### Records shown
━━━━━━━━━━

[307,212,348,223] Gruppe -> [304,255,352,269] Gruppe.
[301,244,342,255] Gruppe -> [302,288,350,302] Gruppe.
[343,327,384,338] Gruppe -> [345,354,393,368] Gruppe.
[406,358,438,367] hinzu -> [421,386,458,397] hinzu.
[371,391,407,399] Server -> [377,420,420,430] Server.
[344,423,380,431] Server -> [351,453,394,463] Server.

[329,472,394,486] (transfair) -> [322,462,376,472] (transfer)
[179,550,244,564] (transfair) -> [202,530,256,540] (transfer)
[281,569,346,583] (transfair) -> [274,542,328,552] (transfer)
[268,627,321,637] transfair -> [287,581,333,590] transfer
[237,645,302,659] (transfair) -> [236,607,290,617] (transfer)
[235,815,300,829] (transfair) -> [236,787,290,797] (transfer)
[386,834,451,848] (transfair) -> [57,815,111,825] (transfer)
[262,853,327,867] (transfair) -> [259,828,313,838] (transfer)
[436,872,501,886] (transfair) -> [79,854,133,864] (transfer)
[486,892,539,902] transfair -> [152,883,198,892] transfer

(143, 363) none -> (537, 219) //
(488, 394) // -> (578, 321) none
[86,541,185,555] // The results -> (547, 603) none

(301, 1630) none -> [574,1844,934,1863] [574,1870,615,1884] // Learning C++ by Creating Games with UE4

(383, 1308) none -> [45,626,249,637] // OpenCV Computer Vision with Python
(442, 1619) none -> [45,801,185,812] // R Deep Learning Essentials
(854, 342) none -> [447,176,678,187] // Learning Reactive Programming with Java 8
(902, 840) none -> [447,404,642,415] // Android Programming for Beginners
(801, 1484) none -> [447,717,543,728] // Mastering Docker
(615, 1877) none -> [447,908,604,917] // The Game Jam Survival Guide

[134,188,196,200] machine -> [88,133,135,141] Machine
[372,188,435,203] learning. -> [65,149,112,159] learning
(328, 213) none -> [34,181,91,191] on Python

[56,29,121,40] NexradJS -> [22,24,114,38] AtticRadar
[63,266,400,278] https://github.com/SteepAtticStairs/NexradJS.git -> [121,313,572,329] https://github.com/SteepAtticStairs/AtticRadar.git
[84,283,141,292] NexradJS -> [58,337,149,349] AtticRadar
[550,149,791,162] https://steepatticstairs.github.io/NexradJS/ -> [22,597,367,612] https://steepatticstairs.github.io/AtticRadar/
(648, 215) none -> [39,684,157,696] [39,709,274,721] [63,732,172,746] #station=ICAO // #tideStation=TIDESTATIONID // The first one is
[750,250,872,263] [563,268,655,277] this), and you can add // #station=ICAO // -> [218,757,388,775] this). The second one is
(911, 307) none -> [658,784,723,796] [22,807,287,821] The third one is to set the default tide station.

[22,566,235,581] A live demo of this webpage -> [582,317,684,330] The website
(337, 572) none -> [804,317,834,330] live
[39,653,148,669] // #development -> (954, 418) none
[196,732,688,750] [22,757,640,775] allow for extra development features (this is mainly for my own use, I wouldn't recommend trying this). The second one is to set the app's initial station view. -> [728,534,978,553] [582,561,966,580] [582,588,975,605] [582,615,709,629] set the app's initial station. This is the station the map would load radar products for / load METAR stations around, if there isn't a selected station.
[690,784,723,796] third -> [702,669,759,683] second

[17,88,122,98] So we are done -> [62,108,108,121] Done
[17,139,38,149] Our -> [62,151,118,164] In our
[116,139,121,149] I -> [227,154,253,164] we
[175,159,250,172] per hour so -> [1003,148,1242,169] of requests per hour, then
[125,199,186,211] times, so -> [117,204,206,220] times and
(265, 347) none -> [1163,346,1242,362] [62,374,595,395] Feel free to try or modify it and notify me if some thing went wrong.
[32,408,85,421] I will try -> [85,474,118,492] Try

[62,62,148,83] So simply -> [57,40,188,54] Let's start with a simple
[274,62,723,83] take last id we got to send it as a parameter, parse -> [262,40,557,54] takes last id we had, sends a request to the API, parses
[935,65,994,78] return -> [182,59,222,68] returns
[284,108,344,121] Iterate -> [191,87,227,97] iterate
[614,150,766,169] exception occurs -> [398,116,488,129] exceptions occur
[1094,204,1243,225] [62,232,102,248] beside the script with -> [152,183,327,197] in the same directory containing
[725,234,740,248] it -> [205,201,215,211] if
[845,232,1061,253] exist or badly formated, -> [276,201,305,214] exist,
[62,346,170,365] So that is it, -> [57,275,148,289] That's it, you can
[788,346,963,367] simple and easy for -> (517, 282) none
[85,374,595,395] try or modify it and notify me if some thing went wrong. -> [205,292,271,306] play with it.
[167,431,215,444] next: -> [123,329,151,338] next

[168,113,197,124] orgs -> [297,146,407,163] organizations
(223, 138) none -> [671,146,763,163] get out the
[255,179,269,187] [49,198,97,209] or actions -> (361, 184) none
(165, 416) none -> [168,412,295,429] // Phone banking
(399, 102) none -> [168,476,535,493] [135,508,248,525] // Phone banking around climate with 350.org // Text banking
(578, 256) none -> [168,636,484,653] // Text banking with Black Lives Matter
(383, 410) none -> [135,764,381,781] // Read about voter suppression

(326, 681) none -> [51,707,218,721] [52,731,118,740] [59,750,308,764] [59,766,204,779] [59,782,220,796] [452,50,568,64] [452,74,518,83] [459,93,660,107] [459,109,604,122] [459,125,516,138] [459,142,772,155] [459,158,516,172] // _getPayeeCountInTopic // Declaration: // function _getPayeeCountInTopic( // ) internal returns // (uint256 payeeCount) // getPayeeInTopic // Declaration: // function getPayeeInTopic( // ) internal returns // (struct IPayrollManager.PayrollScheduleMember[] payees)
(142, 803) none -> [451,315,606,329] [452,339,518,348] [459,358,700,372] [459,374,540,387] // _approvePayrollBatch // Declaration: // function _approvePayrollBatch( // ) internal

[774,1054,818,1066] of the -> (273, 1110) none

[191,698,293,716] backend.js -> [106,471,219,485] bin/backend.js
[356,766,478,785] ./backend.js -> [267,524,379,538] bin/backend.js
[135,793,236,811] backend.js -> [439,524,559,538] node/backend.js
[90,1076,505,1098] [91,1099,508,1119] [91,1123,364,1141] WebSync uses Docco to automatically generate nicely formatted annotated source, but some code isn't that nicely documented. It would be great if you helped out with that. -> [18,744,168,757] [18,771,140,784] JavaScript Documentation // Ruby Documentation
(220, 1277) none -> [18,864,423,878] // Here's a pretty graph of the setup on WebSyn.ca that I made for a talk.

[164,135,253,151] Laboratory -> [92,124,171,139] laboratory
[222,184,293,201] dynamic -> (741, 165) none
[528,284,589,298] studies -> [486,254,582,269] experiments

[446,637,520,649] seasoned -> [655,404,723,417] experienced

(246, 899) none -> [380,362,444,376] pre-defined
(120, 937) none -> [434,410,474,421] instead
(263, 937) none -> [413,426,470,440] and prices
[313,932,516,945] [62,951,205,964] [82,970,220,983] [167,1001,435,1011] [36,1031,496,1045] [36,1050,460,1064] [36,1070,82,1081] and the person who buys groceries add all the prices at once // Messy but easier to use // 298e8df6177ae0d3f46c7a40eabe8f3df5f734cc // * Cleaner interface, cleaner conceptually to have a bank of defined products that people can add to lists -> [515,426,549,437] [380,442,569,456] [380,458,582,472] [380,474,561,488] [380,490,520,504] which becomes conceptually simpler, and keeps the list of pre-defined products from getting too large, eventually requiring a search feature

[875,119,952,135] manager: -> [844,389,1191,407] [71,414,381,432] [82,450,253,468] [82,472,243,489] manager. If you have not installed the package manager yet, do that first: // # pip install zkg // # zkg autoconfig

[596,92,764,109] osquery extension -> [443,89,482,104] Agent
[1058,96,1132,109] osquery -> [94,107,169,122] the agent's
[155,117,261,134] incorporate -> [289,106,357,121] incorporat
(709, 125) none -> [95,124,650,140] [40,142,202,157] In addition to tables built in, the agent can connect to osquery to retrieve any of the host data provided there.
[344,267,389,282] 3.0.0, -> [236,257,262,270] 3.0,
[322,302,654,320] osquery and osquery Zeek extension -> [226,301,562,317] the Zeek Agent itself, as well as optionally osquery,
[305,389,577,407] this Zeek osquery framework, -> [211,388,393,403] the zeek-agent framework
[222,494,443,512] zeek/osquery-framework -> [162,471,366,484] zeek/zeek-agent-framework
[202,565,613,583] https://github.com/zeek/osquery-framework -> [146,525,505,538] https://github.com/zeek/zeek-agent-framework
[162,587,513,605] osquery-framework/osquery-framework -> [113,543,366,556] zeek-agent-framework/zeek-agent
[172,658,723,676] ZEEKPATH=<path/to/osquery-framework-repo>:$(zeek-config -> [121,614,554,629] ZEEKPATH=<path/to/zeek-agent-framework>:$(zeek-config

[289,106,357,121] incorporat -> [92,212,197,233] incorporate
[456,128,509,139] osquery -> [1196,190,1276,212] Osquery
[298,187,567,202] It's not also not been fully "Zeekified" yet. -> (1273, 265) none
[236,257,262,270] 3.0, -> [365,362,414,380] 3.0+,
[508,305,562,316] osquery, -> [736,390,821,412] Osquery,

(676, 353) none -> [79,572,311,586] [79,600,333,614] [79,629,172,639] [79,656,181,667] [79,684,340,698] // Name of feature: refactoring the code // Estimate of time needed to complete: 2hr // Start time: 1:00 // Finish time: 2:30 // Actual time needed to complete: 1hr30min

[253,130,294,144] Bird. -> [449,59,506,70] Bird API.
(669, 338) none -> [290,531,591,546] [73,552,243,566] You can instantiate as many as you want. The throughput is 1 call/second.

━━━━━━━━━━

### What is being asked
Will you return exactly the lines above from the one with "[39,653,148,669] // #development" down to the one with "(399, 102) none", counting both as part of the range?

### Solution to this task
[39,653,148,669] // #development -> (954, 418) none
[196,732,688,750] [22,757,640,775] allow for extra development features (this is mainly for my own use, I wouldn't recommend trying this). The second one is to set the app's initial station view. -> [728,534,978,553] [582,561,966,580] [582,588,975,605] [582,615,709,629] set the app's initial station. This is the station the map would load radar products for / load METAR stations around, if there isn't a selected station.
[690,784,723,796] third -> [702,669,759,683] second

[17,88,122,98] So we are done -> [62,108,108,121] Done
[17,139,38,149] Our -> [62,151,118,164] In our
[116,139,121,149] I -> [227,154,253,164] we
[175,159,250,172] per hour so -> [1003,148,1242,169] of requests per hour, then
[125,199,186,211] times, so -> [117,204,206,220] times and
(265, 347) none -> [1163,346,1242,362] [62,374,595,395] Feel free to try or modify it and notify me if some thing went wrong.
[32,408,85,421] I will try -> [85,474,118,492] Try

[62,62,148,83] So simply -> [57,40,188,54] Let's start with a simple
[274,62,723,83] take last id we got to send it as a parameter, parse -> [262,40,557,54] takes last id we had, sends a request to the API, parses
[935,65,994,78] return -> [182,59,222,68] returns
[284,108,344,121] Iterate -> [191,87,227,97] iterate
[614,150,766,169] exception occurs -> [398,116,488,129] exceptions occur
[1094,204,1243,225] [62,232,102,248] beside the script with -> [152,183,327,197] in the same directory containing
[725,234,740,248] it -> [205,201,215,211] if
[845,232,1061,253] exist or badly formated, -> [276,201,305,214] exist,
[62,346,170,365] So that is it, -> [57,275,148,289] That's it, you can
[788,346,963,367] simple and easy for -> (517, 282) none
[85,374,595,395] try or modify it and notify me if some thing went wrong. -> [205,292,271,306] play with it.
[167,431,215,444] next: -> [123,329,151,338] next

[168,113,197,124] orgs -> [297,146,407,163] organizations
(223, 138) none -> [671,146,763,163] get out the
[255,179,269,187] [49,198,97,209] or actions -> (361, 184) none
(165, 416) none -> [168,412,295,429] // Phone banking
(399, 102) none -> [168,476,535,493] [135,508,248,525] // Phone banking around climate with 350.org // Text banking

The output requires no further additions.